Rival Yammer, on the other hand, has only 60,000 users. But it has a clear revenue model. It plans to charge corporations who want to use its micro-blogging offering to efficiently distribute internal information or facilitate collaboration. By paying one dollar a month for each authorized user, companies get more security and the ability to control how employees use the system.

So which company is better run?

The answer is that you have no way of knowing. One needs to get passed the naive phase of thinking no profit means ruin, but at the same time take note of the fact that even while losing money, you can be profitable.

It’s true however that cash flow is critical to the survival of a small business, so when managing a startup you will definitely need to handle this aspect carefully.

Profits and cash

Here’s an idea: profits do not necessarily get translated into cash. An entrepreneur can make profits without making any money since the first priority of most startups is to reinvest everything back into the business for growth. There are lots of accounting tricks to make you profitable, but it takes real cash to handle everyday expenses such as payroll, utilities and rent for office space.

Even when the economy is strong, entrepreneurs may find it challenging to secure cash to cover the startup costs. This goes for profitable companies as well. Sometimes they have all their money tied up in assets and aren’t able to pay their expenses. Efficient management of working capital is critical for the business health of all companies.
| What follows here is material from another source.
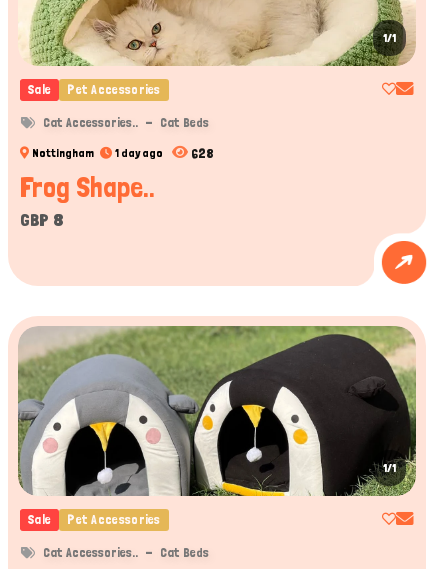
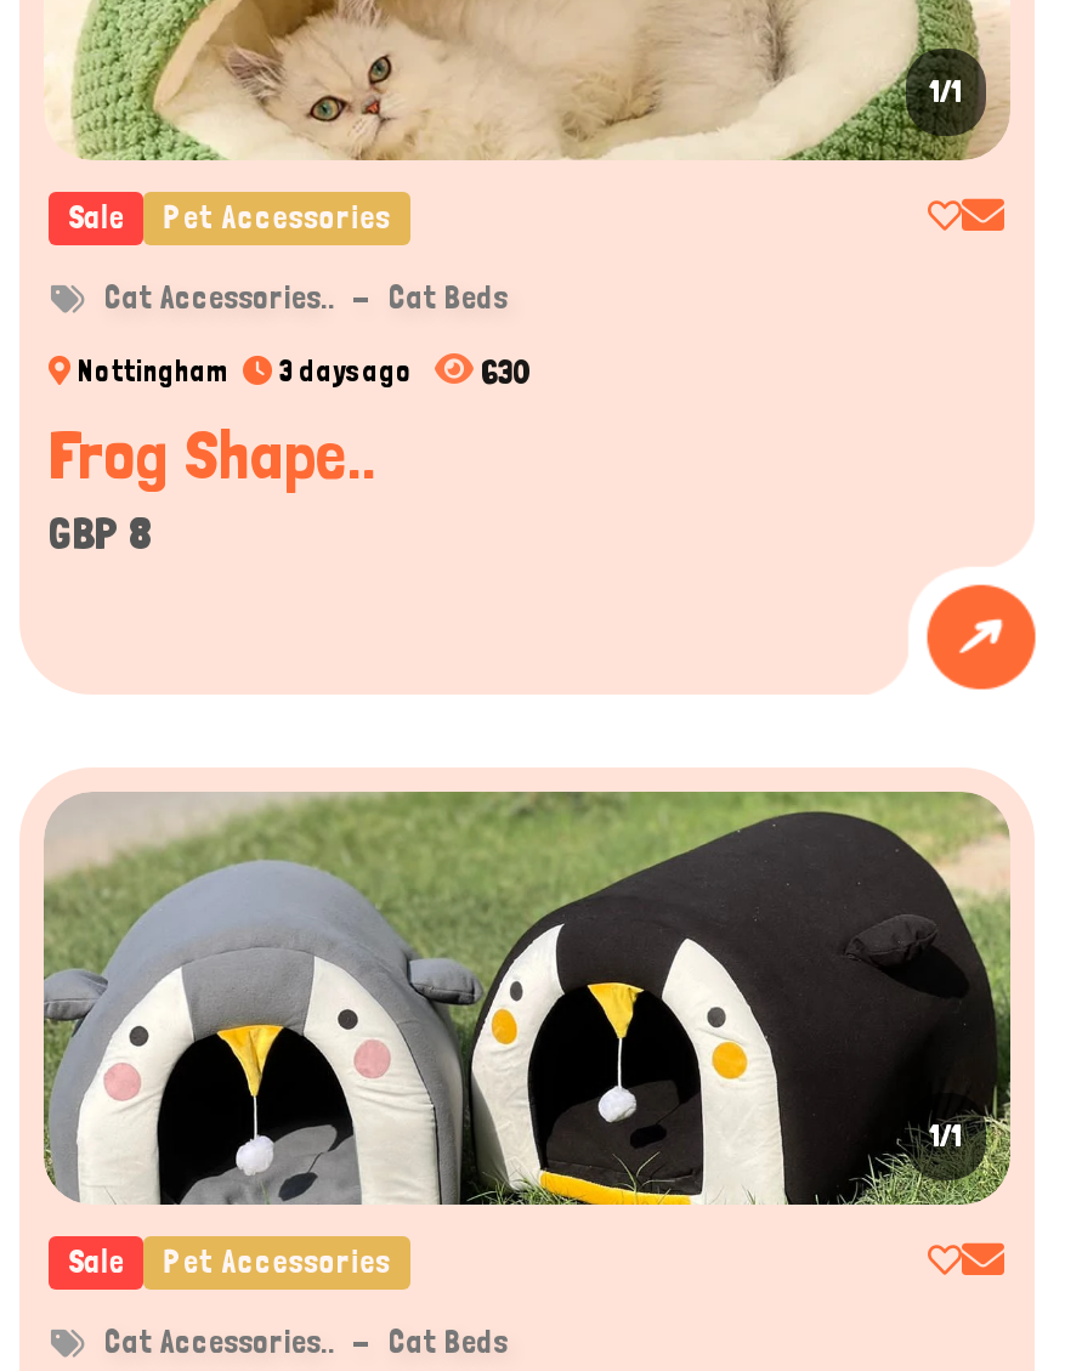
[115,146,163,160] 1 day ago -> [279,353,413,387] 3 days ago
[191,144,214,160] 628 -> [481,351,532,390] 630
Experience has shown that the startups who have managed to keep their model asset-lite are the ones who emerge as profitable in a short span of time compared to other ventures.

Why do startups succeed?

So how is it that some manage to be successful and others don’t?

Here are 9 key factors for success we identified in The Ecommerce Genome by Compass in their Startup Genome report, which looked at 650 internet startups:

1. Founders are driven by impact, resulting in passion and commitment

2. Commitment to stay the course and stick with a chosen path

3. Willingness to adjust, but not constantly adjusting

4. Patience and persistence due to the timing mismatch of expectations and reality

5. Willingness to observe, listen and learn

6. Develop the right mentoring relationships

7. Leadership with general and domain specific business knowledge

8. Implementing “Lean Startup” principles: Raising just enough money in a funding round to hit the next set of key milestones

9. Balance of technical and business knowledge, with necessary technical expertise in product development

Conclusion

At TRISOFT, we believe that beyond profit-making and growth, businesses should focus on a third variable: learning that helps them iterate towards a sustainable, scalable business model. Understanding profits is essential, as well as knowing that investors value growth, so proper planning can help establish better control on cash flows and eventually help us reap profits.

The key might be to test and measure what works and what doesn’t, because no strategy works perfectly every time.

The bold entrepreneur launching a startup today should be able to say — If you don’t, somebody else WILL!